▶ [Extracted data]
----------------

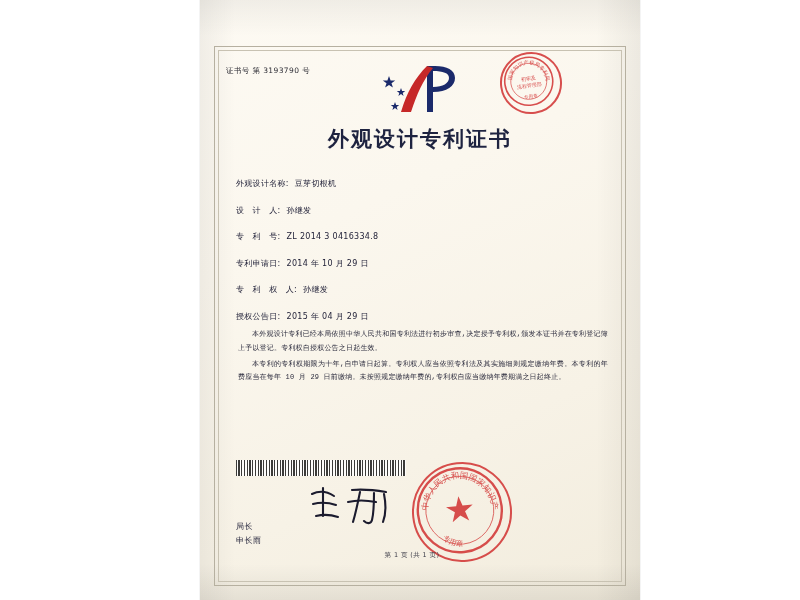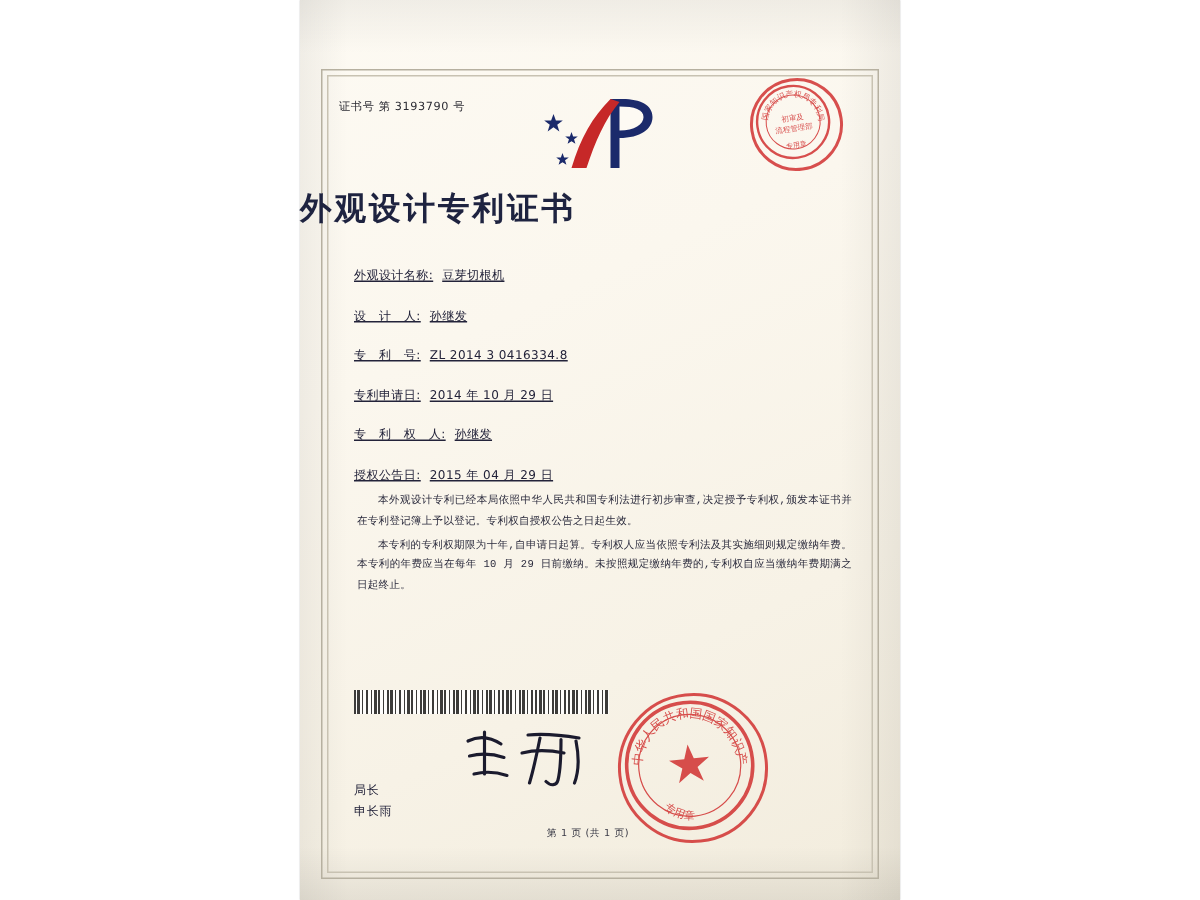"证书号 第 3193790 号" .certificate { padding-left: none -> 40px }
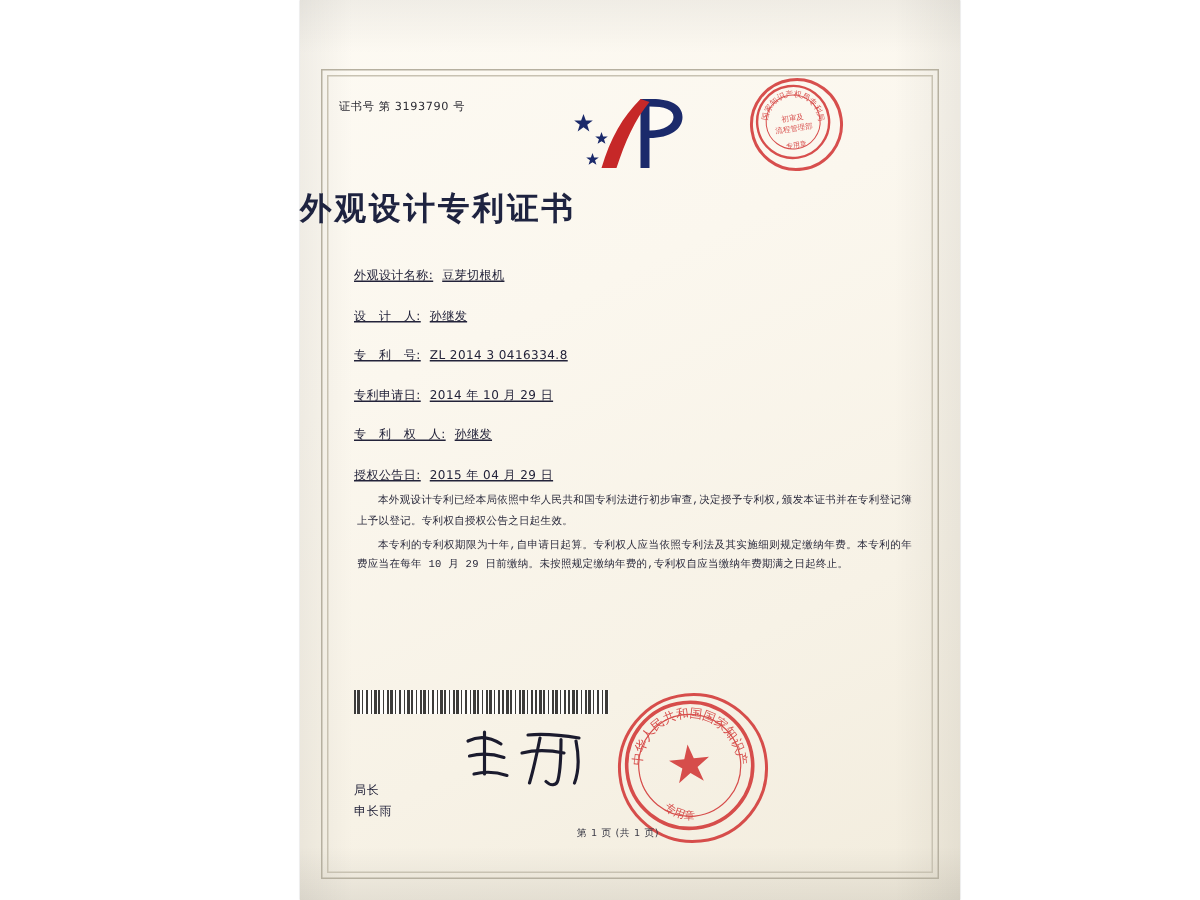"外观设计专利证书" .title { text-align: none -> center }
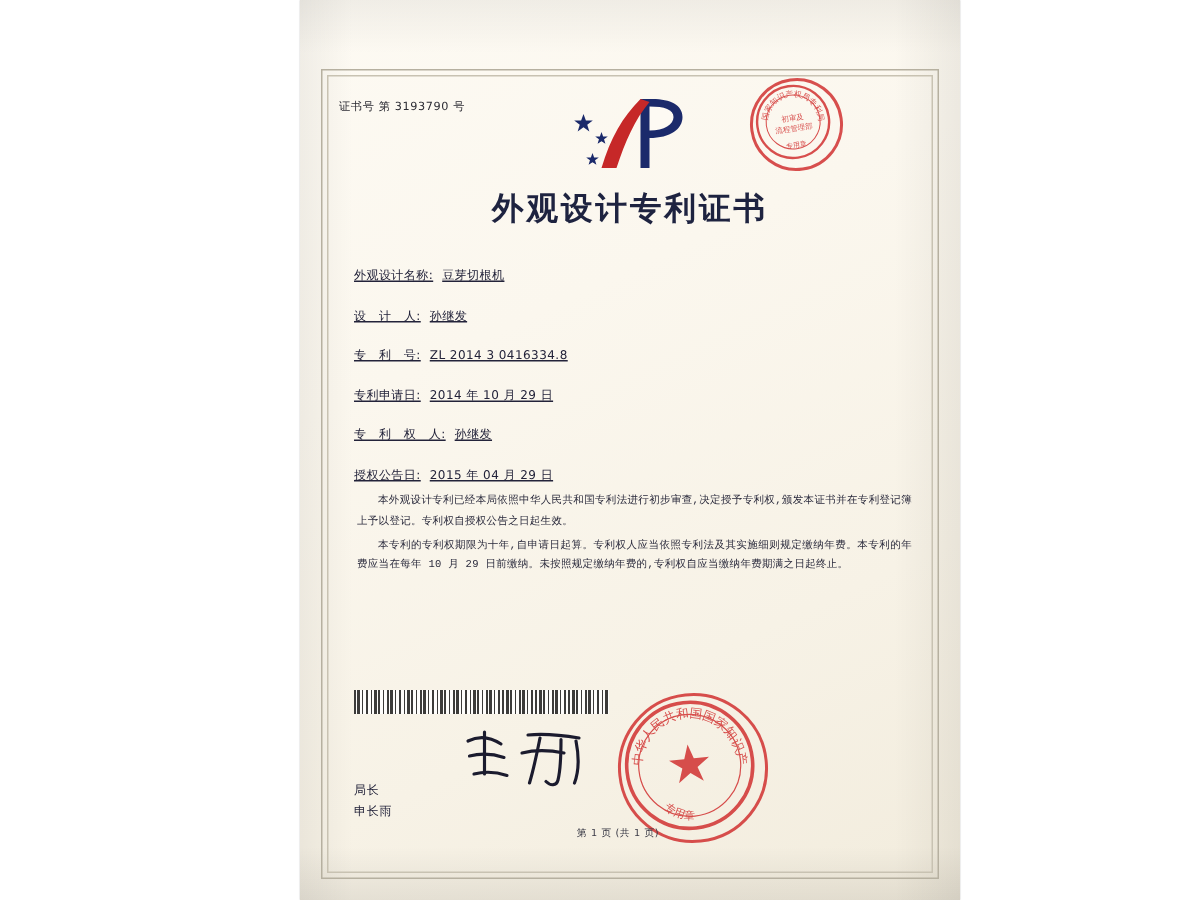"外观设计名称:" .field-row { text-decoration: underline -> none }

----------------

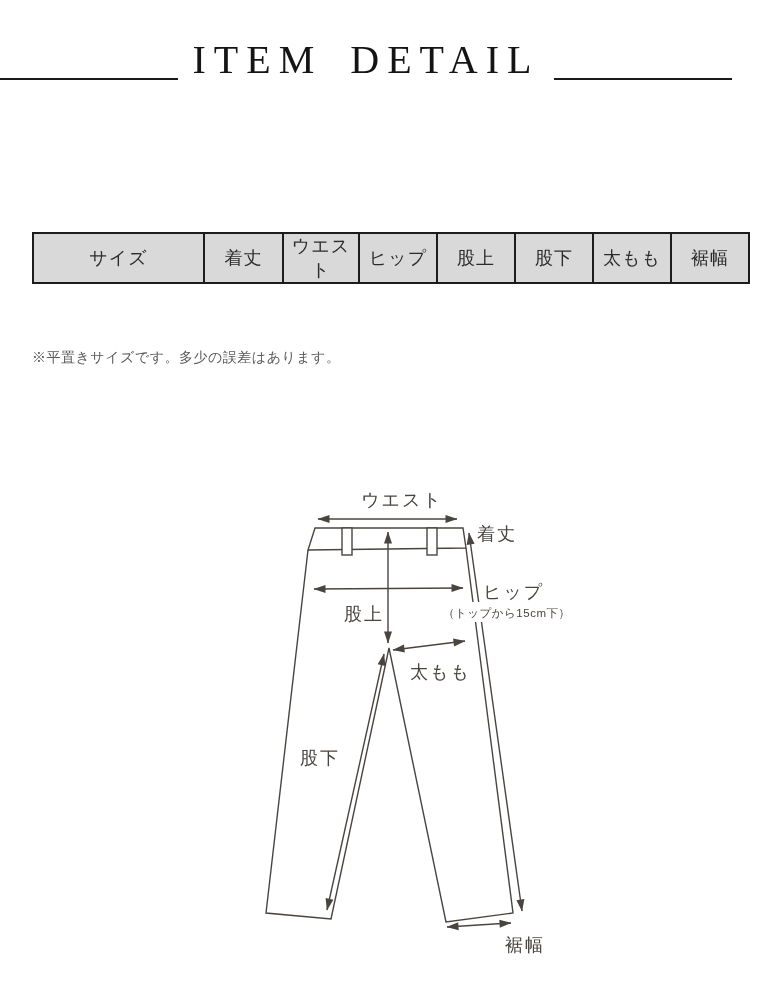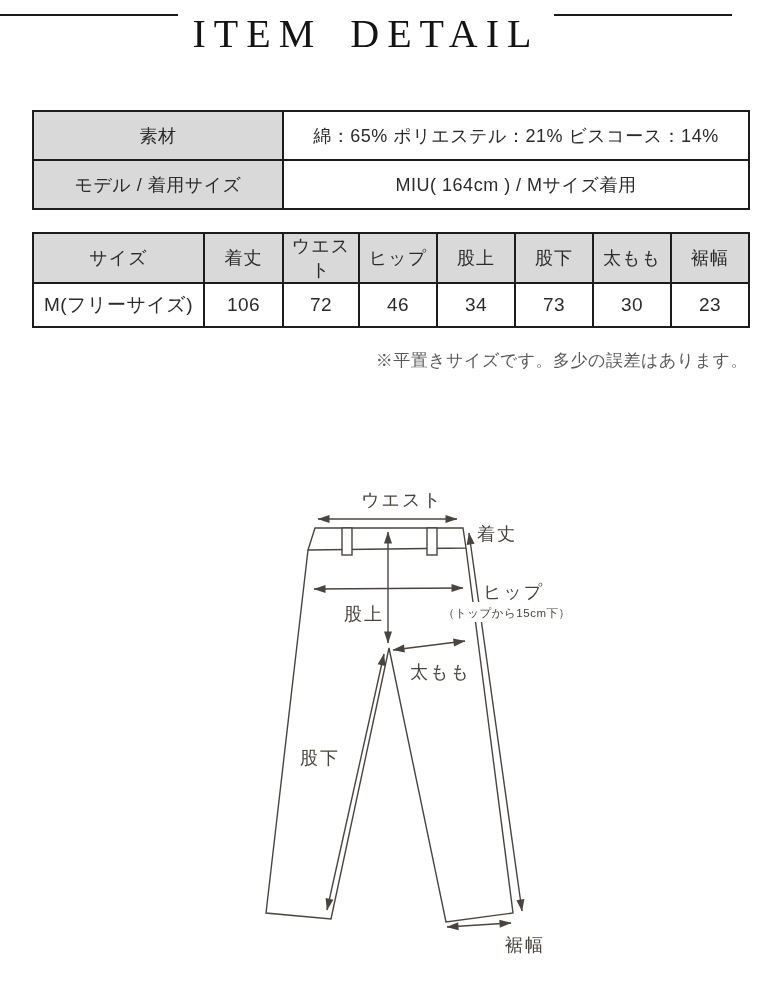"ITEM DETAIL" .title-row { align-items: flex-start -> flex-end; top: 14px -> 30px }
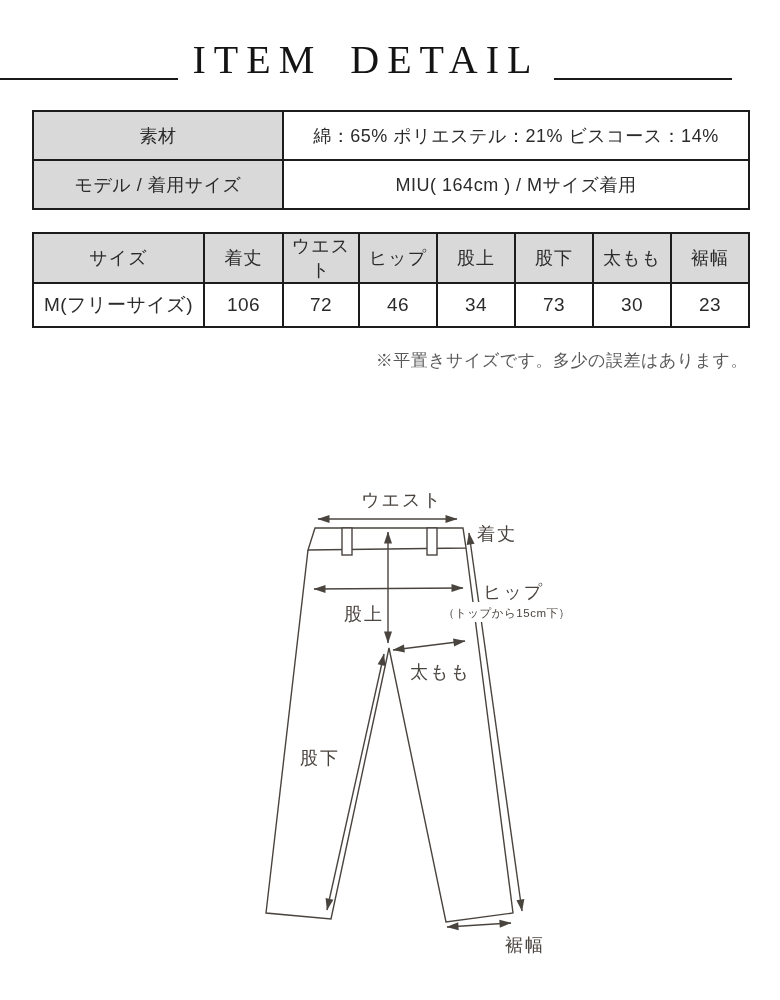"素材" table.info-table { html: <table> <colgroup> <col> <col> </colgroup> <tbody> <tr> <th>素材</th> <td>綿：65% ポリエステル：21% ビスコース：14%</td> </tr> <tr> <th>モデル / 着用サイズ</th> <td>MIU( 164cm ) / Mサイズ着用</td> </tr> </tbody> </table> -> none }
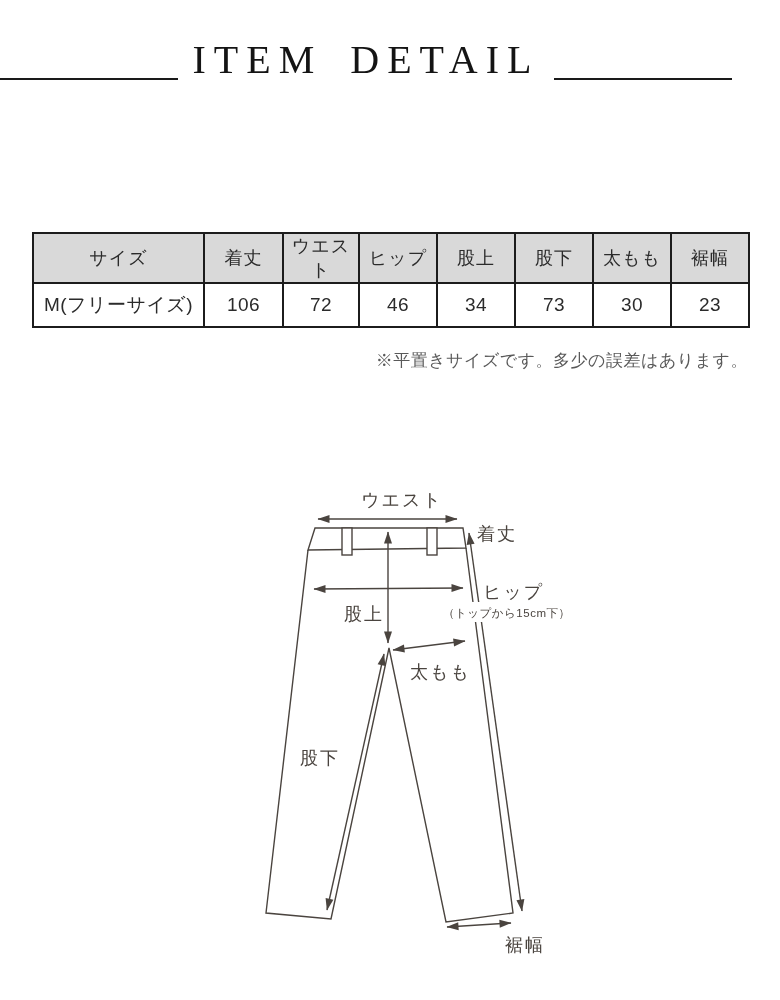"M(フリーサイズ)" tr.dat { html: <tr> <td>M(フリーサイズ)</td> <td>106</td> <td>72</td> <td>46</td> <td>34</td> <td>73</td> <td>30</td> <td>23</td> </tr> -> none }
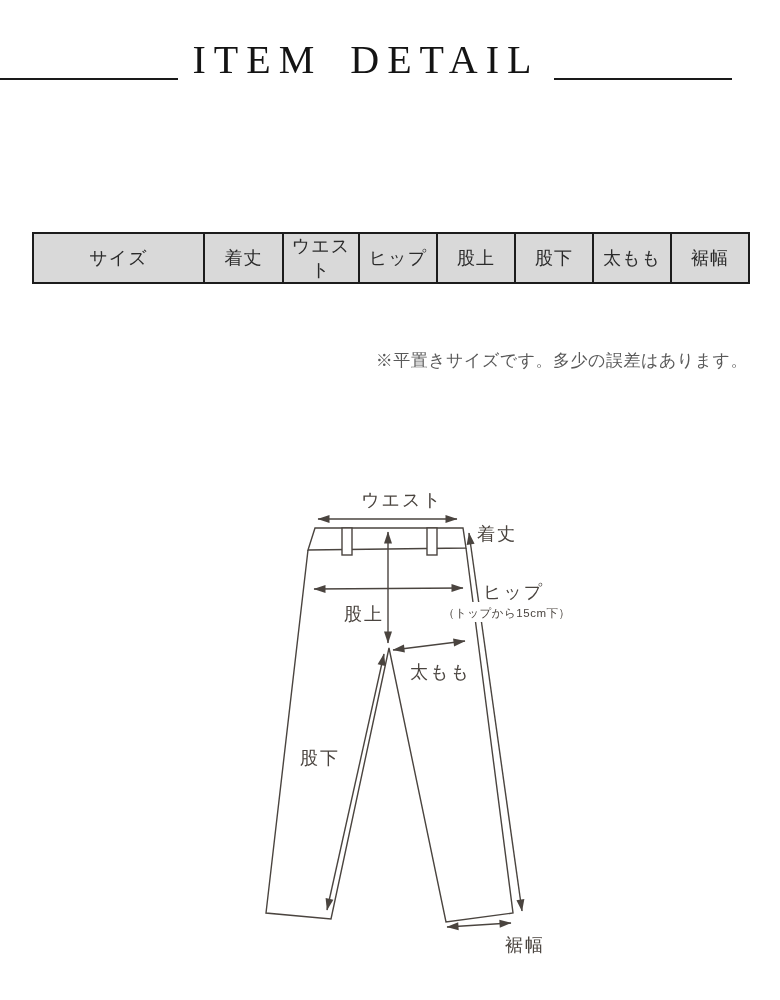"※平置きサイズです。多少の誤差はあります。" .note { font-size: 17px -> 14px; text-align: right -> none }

----------------

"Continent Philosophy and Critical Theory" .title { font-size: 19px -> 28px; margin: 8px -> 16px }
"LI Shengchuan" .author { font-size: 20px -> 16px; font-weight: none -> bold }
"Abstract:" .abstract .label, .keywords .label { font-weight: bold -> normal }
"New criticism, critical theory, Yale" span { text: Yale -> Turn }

----------------

▶ [Directions for this task] Among the entries above, locate the line with "padding-left: none ->" and the line with "text-decoration: underline ->". Give those two lines and all lines between them again, exactly, leaving out the pictures.

▶ [Response area]
"证书号 第 3193790 号" .certificate { padding-left: none -> 40px }
"外观设计专利证书" .title { text-align: none -> center }
"外观设计名称:" .field-row { text-decoration: underline -> none }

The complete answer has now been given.